Rhodium is an independent research provider, and in this case, it turned to its updated industrial decarbonization model – the Industrial Carbon Abatement Platform (RHG-ICAP) – to estimate deployment and emissions impact of different decarbonization solutions under current policies. In this regard, it noted the Inflation Reduction Act and the Infrastructure Investment and Jobs Act have made helpful investments, but it’s not enough.

Deployment of current carbon capture retrofits and new electrolyzer installations could reduce emissions 81-132 million metric tons in 2040, leading to lowered industrial sector emissions of 5-10 percent. Compare that to overall trends, though, and it doesn’t sound as impressive – since 2005, the report’s authors noted that direct emissions from the industrial sector have fallen just under 7 percent, and today represent more than 1.5 gigatons of greenhouse gas emissions annually. In 2023, they may have accounted for 29 percent of total U.S. greenhouse gas emissions.

On the global scale, emissions have risen 21 percent from industry alone since 2005.

Pivoting back to the domestic front, though, the report showcased how other sectors, such as Transportation and Power – traditionally two of the larger emitters – have and seem set to continue trending downward for years to come. However, industry appears to have more or less flatlined, leaving it to become the leading emitter before the decade’s end.

“Unlike in the power or transportation sector, where large-scale deployment of clean energy technologies like solar panels and electric vehicles is ramping up in a real way and has been for years, many decarbonization options in the industrial sector have not yet been deployed at scale,” the report’s authors wrote.

And industrial emissions are likely to keep rising in the meantime, maybe as much as 12 percent from 2022 levels by 2035, if current policies hold.

The report proposed focusing on energy efficiency, electrification, low-carbon fuels and feedstocks, and carbon capture and storage at scale. By further focusing them on specific subsectors, such as iron and steel, chemical production, food and beverage manufacturing, petroleum refining, and cement production, Rhodium stated that CO2 emissions could be cut by 87 percent by 2050. Improved material efficiency or better planning for material circularity could supplement these efforts.
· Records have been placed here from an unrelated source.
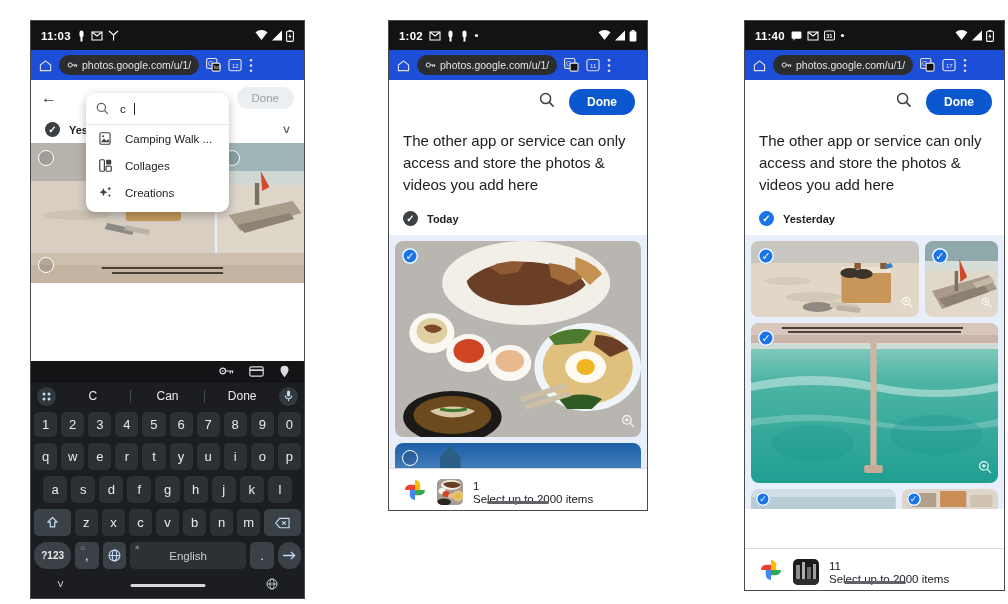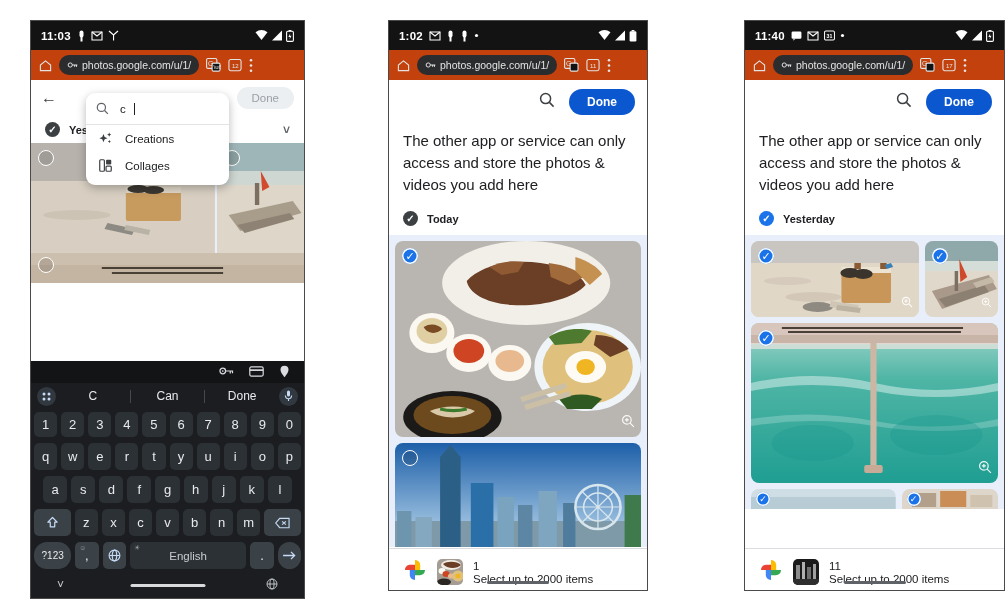--- a/index.html
+++ b/index.html
@@ -20,7 +20,7 @@
     overflow:hidden;
   }
   #phone1 { left:14px;  top:8px;  width:275px; height:579px; }
-  #phone2 { left:372px; top:8px;  width:260px; height:571px; }
+  #phone2 { left:372px; top:8px;  width:260px; height:491px; }
   #phone3 { left:728px; top:8px;  width:261px; height:571px; }
 
   

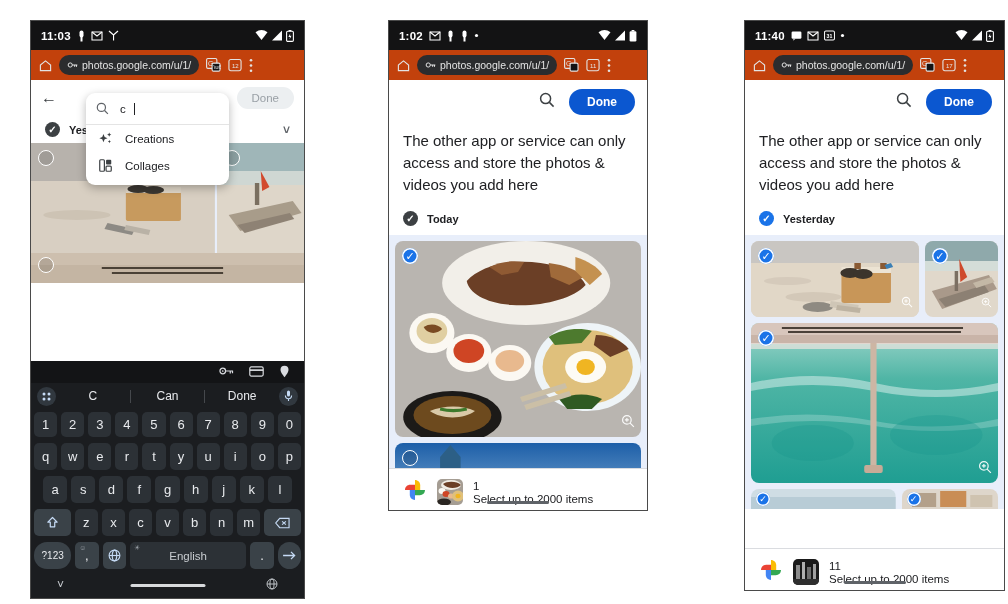--- a/index.html
+++ b/index.html
@@ -36,7 +36,7 @@
 
   
   .chrome {
-    height:30px; background:#c2410c;
+    height:30px; background:#1d4ed8;
     display:flex; align-items:center; padding:0 8px; gap:7px;
   }
   .url-pill {

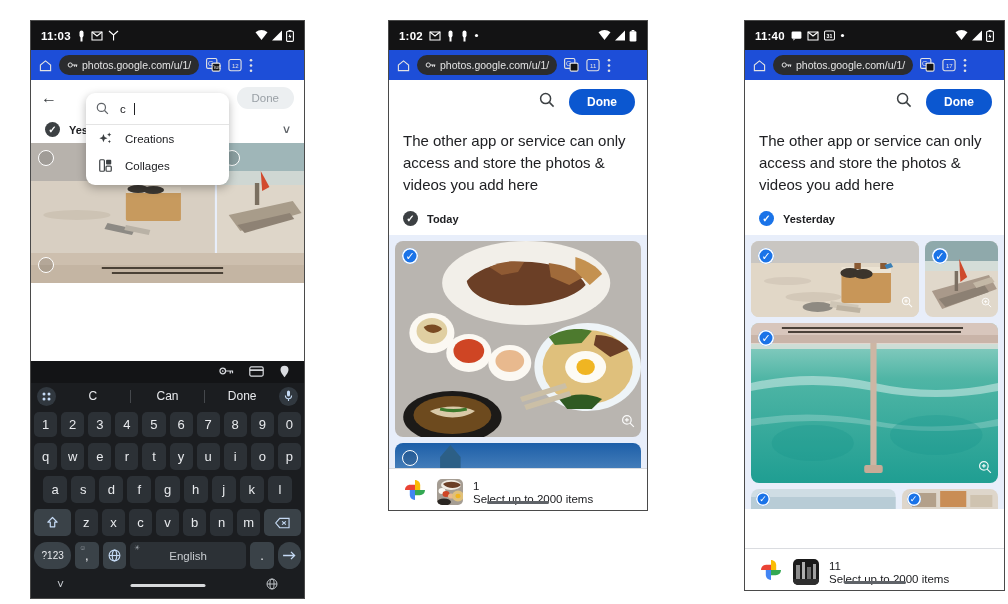--- a/index.html
+++ b/index.html
@@ -319,6 +319,16 @@
           </svg>
         <span>c</span>
           <span class="caret"></span>
+      </div>
+      <div class="dd-item">
+        <span class="dd-ico">
+          <svg width="12" height="13" viewBox="0 0 13 14">
+              <rect x="1" y="0.8" width="11" height="12.4" rx="1.4" fill="none" stroke="#3c4043" stroke-width="1.2"></rect>
+              <circle cx="4.4" cy="4.6" r="1.1" fill="#3c4043"></circle>
+              <path d="M2 11l3.4-4 2.6 2.6 1.8-2 1.8 3.4z" fill="#3c4043"></path>
+            </svg>
+        </span>
+        <span>Camping Walk ...</span>
       </div>
       <div class="dd-item">
         <span class="dd-ico">

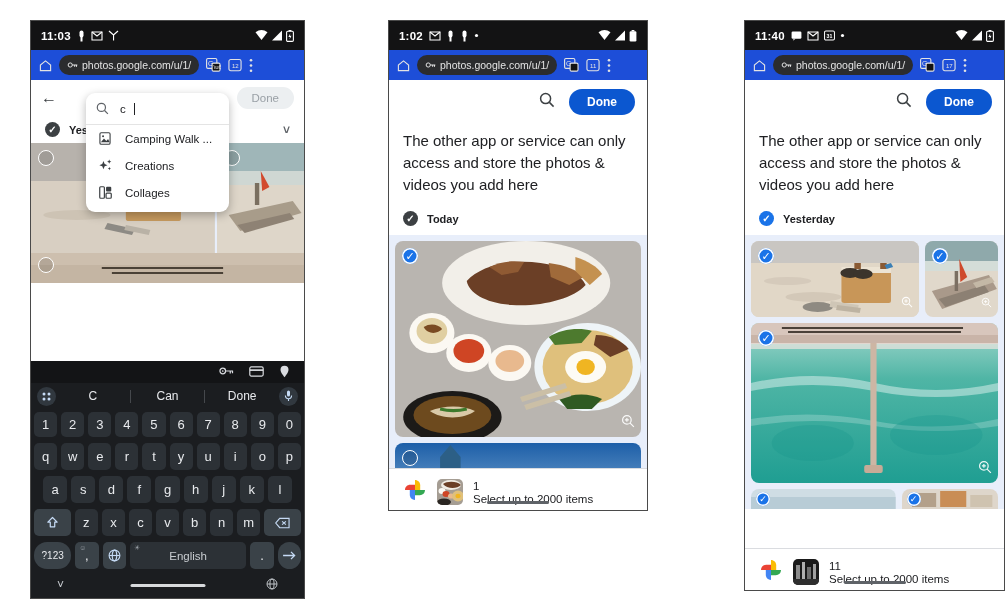--- a/index.html
+++ b/index.html
@@ -333,22 +333,22 @@
       <div class="dd-item">
         <span class="dd-ico">
           <svg width="13" height="13" viewBox="0 0 14 14">
+              <rect x="0.8" y="0.8" width="5" height="12.4" rx="1" fill="none" stroke="#3c4043" stroke-width="1.3"></rect>
+              <rect x="7.6" y="0.8" width="5.6" height="5" rx="1" fill="#3c4043"></rect>
+              <rect x="7.6" y="7.6" width="5.6" height="5.6" rx="1" fill="none" stroke="#3c4043" stroke-width="1.3"></rect>
+            </svg>
+        </span>
+        <span>Collages</span>
+      </div>
+      <div class="dd-item">
+        <span class="dd-ico">
+          <svg width="13" height="13" viewBox="0 0 14 14">
               <path d="M4.8 2.2l1.3 3.1 3.1 1.3-3.1 1.3-1.3 3.1-1.3-3.1L0.4 6.6l3.1-1.3z" fill="#3c4043"></path>
               <path d="M11 0.6l.7 1.6 1.6.7-1.6.7-.7 1.6-.7-1.6-1.6-.7 1.6-.7z" fill="#3c4043"></path>
               <path d="M11.2 8.6l.5 1.2 1.2.5-1.2.5-.5 1.2-.5-1.2-1.2-.5 1.2-.5z" fill="#3c4043"></path>
             </svg>
         </span>
         <span>Creations</span>
-      </div>
-      <div class="dd-item">
-        <span class="dd-ico">
-          <svg width="13" height="13" viewBox="0 0 14 14">
-              <rect x="0.8" y="0.8" width="5" height="12.4" rx="1" fill="none" stroke="#3c4043" stroke-width="1.3"></rect>
-              <rect x="7.6" y="0.8" width="5.6" height="5" rx="1" fill="#3c4043"></rect>
-              <rect x="7.6" y="7.6" width="5.6" height="5.6" rx="1" fill="none" stroke="#3c4043" stroke-width="1.3"></rect>
-            </svg>
-        </span>
-        <span>Collages</span>
       </div>
     </div>
 

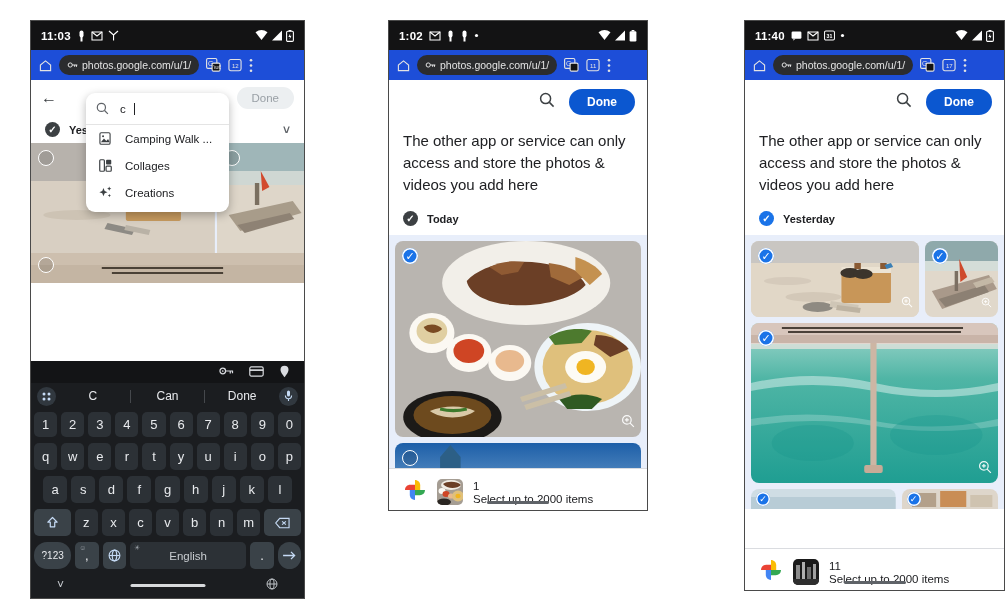--- a/index.html
+++ b/index.html
@@ -161,7 +161,7 @@
   }
   .key.num { height:25px; font-size:13px; }
   .key.dark2 { background:#3a4248; }
-  .key.wide { flex:1.6; }
+  .key.wide { flex:1.6;font-weight:bold; }
   .key.space { flex:5; font-size:11.5px; color:#c8ccd0; }
   .key.pill { border-radius:13px; }
   .key.sm { font-size:10px; }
This comes with a caveat, though, as some approaches are available at commercial scale and proven success, but not all. Others rely on novel technologies with associated risk, and while the federal government has moved to reduce some of that risk, it’s no guarantee it will be enough to get industry to bite long term. Notably, emissions in most major industrial subsectors continue to trend upward or could remain flat through 2035.

Notably, though, the authors reported that carbon capture retrofits and electrolyzer installations could reduce industrial sector emissions by 81-132 MMT in 2040. To close the remainder of the gap, various available but not as widely discussed or examined technologies may be necessary, such as electrification of various temperatures of industrial heat. Yet without government assistance, it may all be moot.

“Additional decarbonization will not occur without meaningful new policy action at all levels of government,” the report said. “Government actions like economy-wide or sectoral emissions targets, GHG regulations targeting industries, clean product standards, additional investment through the tax code or direct investment (including government procurement), or border carbon policies with meaningful in-country limits are needed to drive investment in R&D and deployment of these technologies, improve investor confidence, and overcome a host of non-cost barriers.”